# Replacing B'mann Connie Tender Trucks



## Ted Nordin (Feb 27, 2008)

My tender trucks came broken (of course) and rec'd TOC's modifications but one is on last legs. To insure reliability I want to replace all at a reasonable price. Choices I've determined so far are the B'mann connie or K27 trucks, the Aristo 29107 long tender trucks or possibly the B'mann Jackson sharp trucks. I couldn't find any USA tender trucks listed and Accucraft or Hartford are too expensive.

Questions: B'mann shows $35 for its tender trucks. Is that per each or a pair (probably not) and how can one insure to receive the metal trucks? Would the Jackson Sharp work? I prefer to get wired trucks rather than jury rigging a track power p/u system. 
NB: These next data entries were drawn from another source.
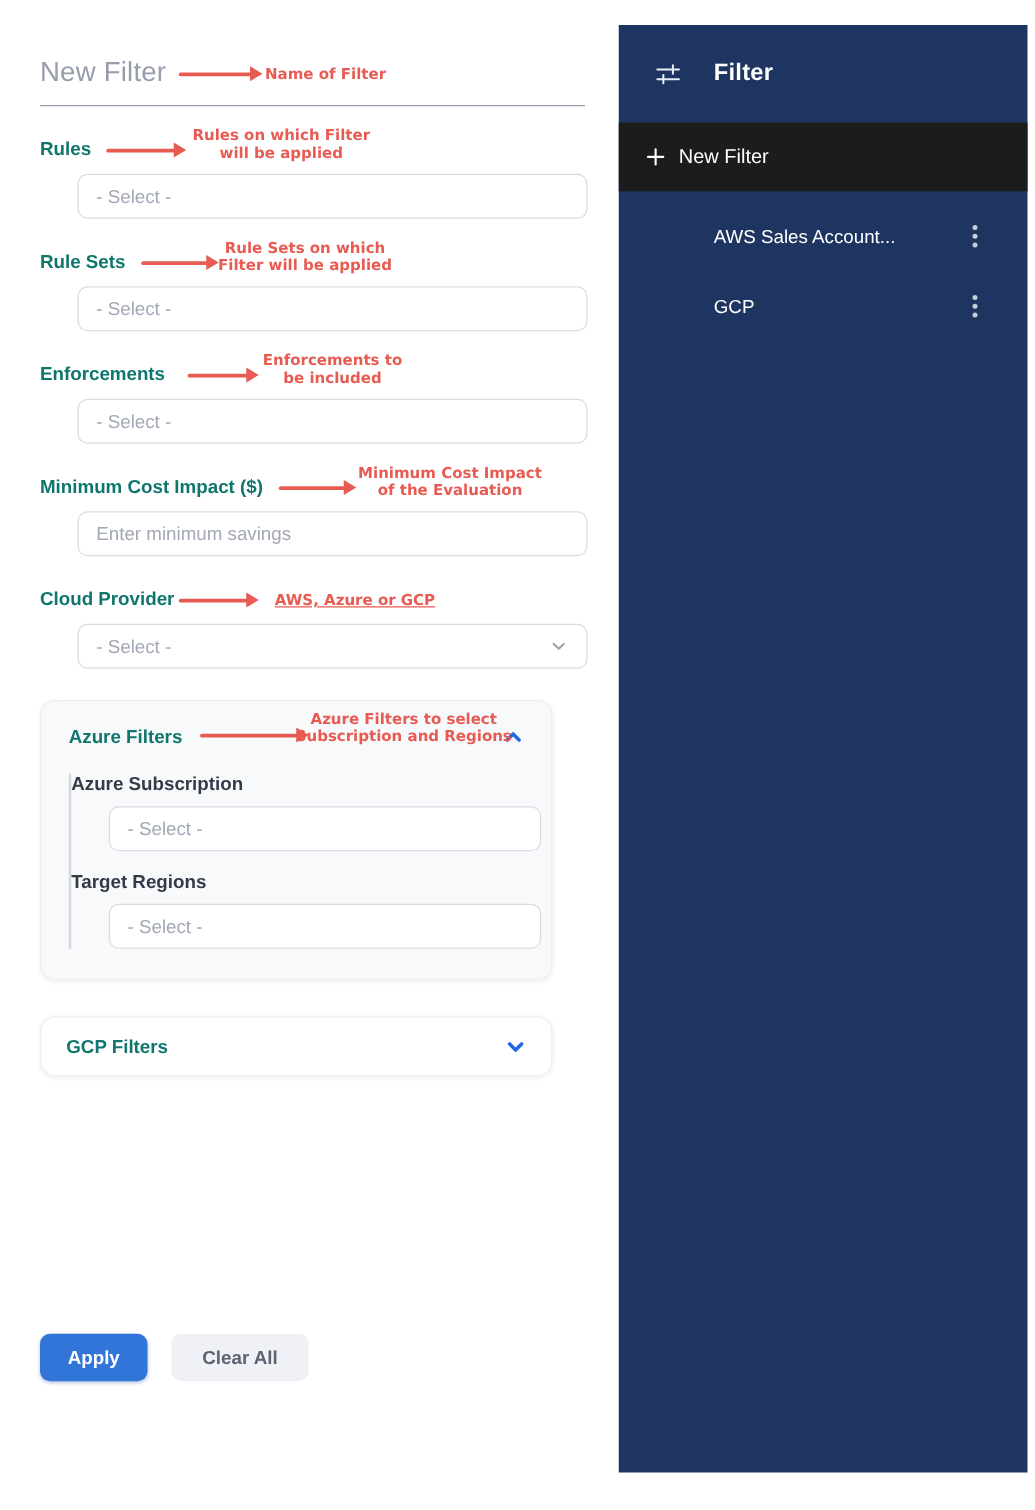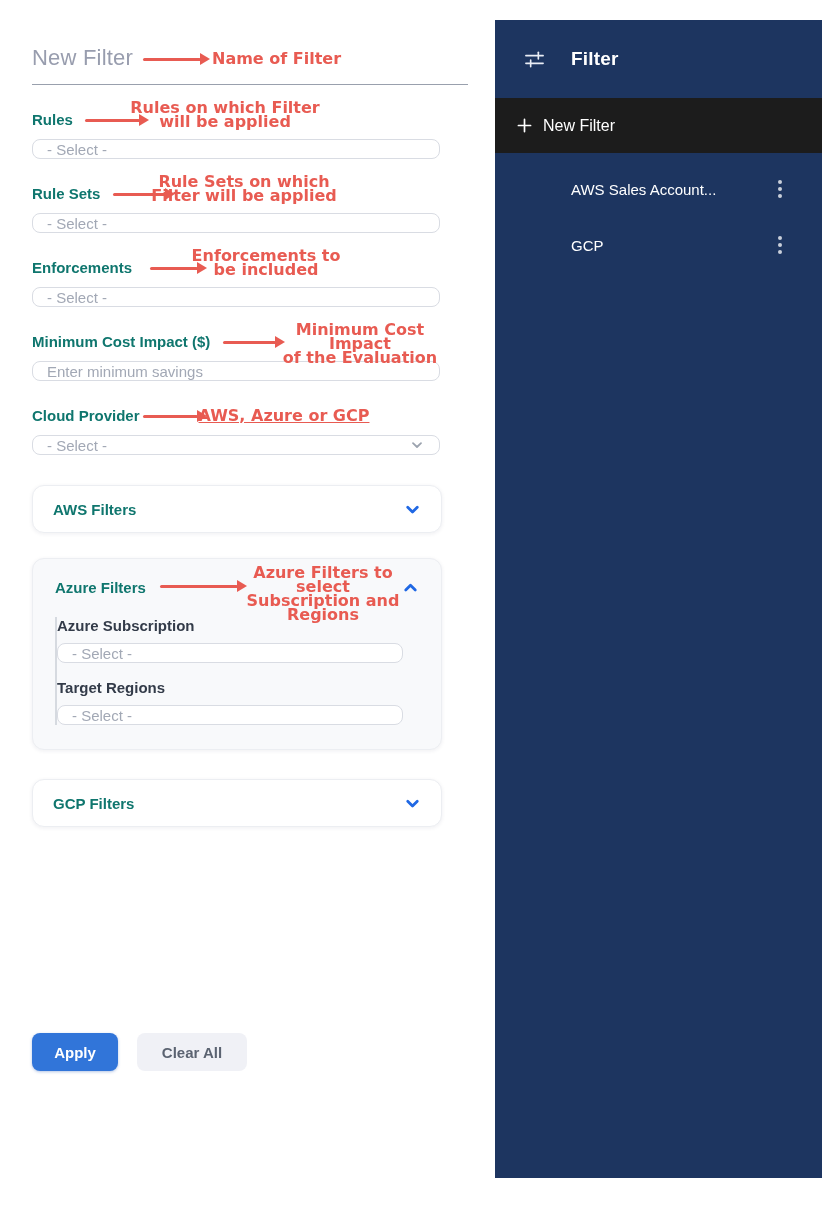"Name of Filter" .ann { font-size: 16px -> 12px }
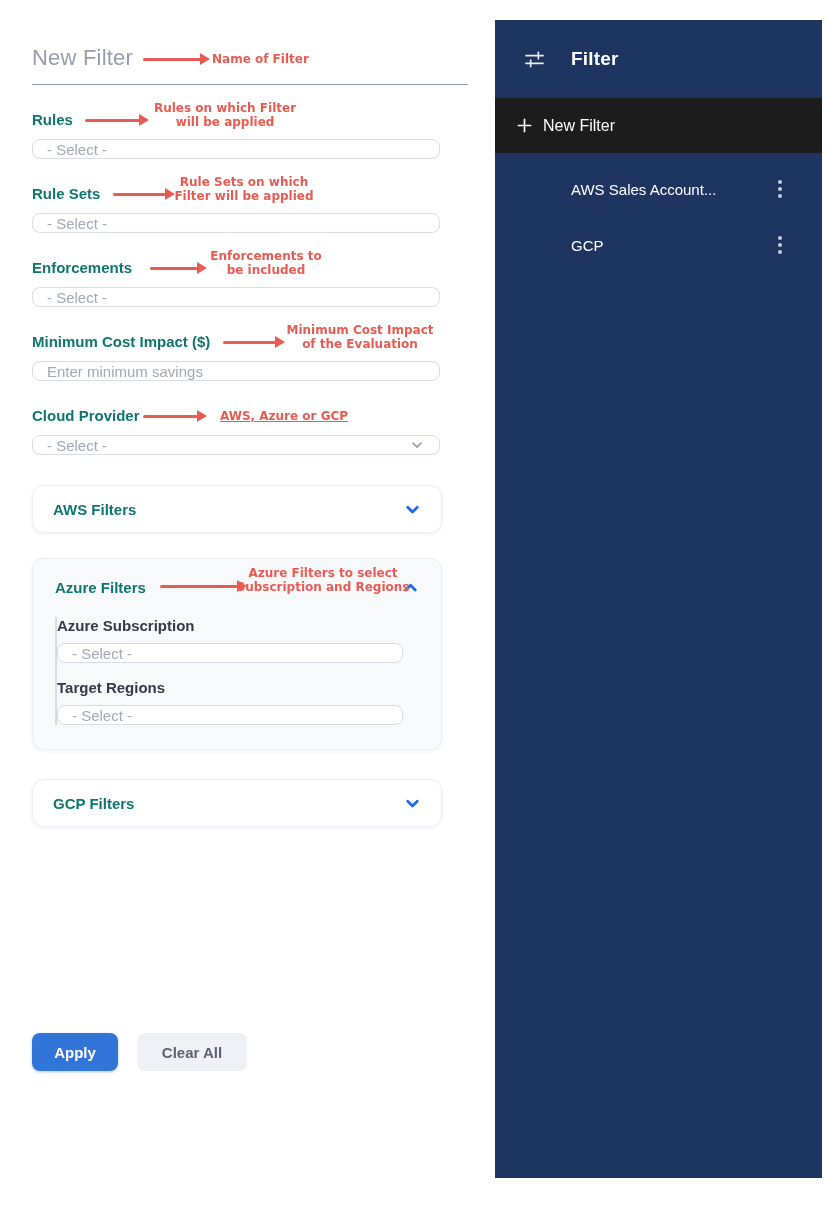"- Select -" .select-box, .text-input { height: 20px -> 36px; margin-left: none -> 30px }
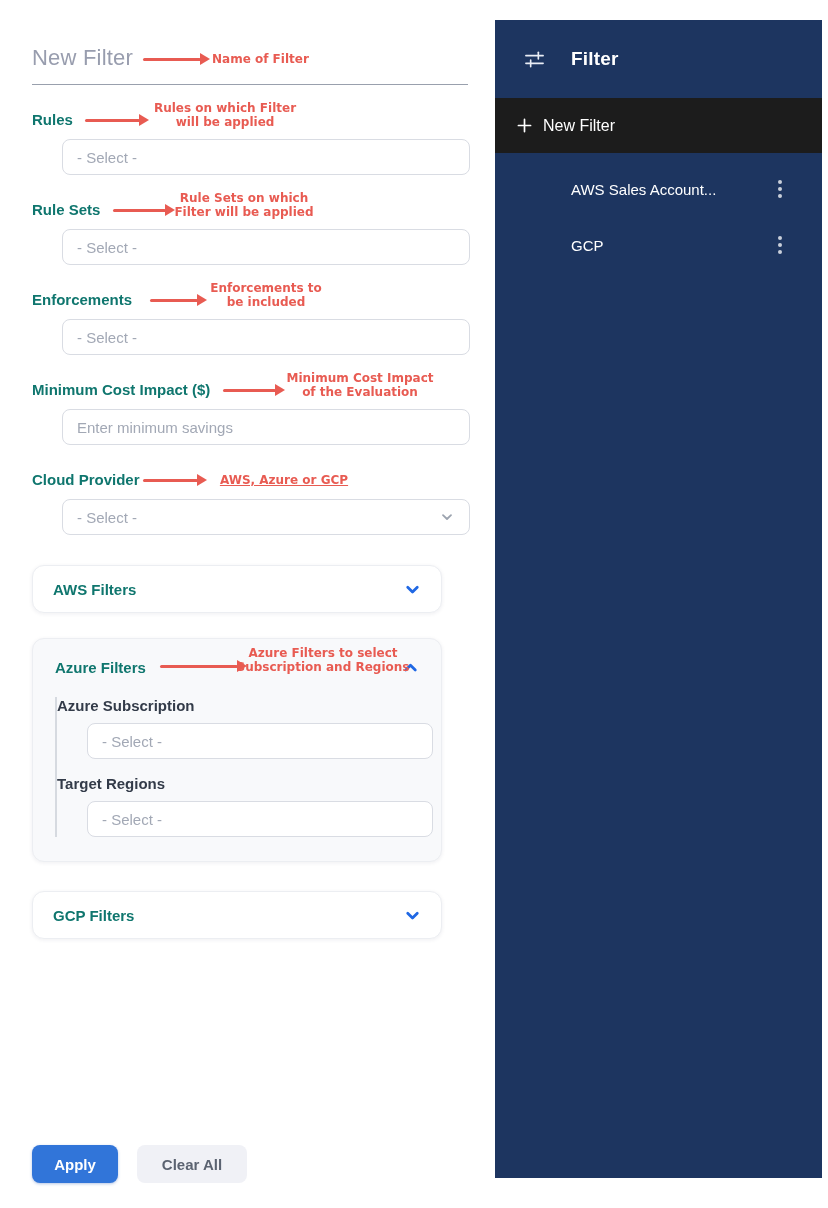"AWS Filters" div.panel { html: <div> <div> <span>AWS Filters</span> <svg> <path></path> </svg> </div> </div> -> none }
Suggestions, advice appreciated, thanks.

Ted in SE AZ


----------



## Gary Armitstead (Jan 2, 2008)

Posted By Ted Nordin on 16 Dec 2012 10:12 AM 
My tender trucks came broken (of course) and rec'd TOC's modifications but one is on last legs. To insure reliability I want to replace all at a reasonable price. Choices I've determined so far are the B'mann connie or K27 trucks, the Aristo 29107 long tender trucks or possibly the B'mann Jackson sharp trucks. I couldn't find any USA tender trucks listed and Accucraft or Hartford are too expensive.

Questions: B'mann shows $35 for its tender trucks. Is that per each or a pair (probably not) and how can one insure to receive the metal trucks? Would the Jackson Sharp work? I prefer to get wired trucks rather than jury rigging a track power p/u system. 
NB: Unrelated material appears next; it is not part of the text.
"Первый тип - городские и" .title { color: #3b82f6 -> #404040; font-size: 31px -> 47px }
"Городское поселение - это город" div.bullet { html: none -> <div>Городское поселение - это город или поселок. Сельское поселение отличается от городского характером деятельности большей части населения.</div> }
Suggestions, advice appreciated, thanks.

Ted in SE AZ 

Ted,

This is what I did to replace my Connie trucks. But I'm a firm believer in doing OR having a job done RIGHT the FIRST time. When I had Airwire/Phoenix sound installed by Jonathan Bliese back in 2008, he found my tender trucks (BOTH as a matter of fact!) obliterated, on a brand new engine!







NOT a good start. Jonathan completely rebuilt them. They fell apart a week later.
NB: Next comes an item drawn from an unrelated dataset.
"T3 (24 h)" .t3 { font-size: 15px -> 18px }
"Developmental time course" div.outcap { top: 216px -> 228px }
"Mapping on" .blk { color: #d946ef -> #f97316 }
Per Jonathan's suggestion, I called Cliff at Accucraft and he looked around their shop and located a "busted-up" Accucraft C21 tender with NEW trucks underneath. Cliff said I could have the trucks for $75, including shipping! I bought them and then sent them to Phil Dippel at PNG for a full ball-bearing job. They still are working today like a Swiss watch. Not a bad investment for a tota of $110 (New ball-bearing trucks, ALL metal.


----------



## chuck n (Jan 2, 2008)

I replaced mine with Accucraft caboose trucks. Here is a link to a thread on the topic.


replacement trucks for Connie tender 

You might call Bachmann to see if they have any caboose trucks as well as Accucraft.

Chuck


----------



## Ted Nordin (Feb 27, 2008)

Chuck n, thanks for thread - your tender looks great. Did these accucraft caboose trucks have elec p/u? When you mention B'mann caboose trucks are you referring to old ones or 20.3 spectrum caboose trucks? Thanks Ted


----------



## chuck n (Jan 2, 2008)

Ted: yes they have electrical pickups. I was referring to the Spectrum long caboose. Chuck


----------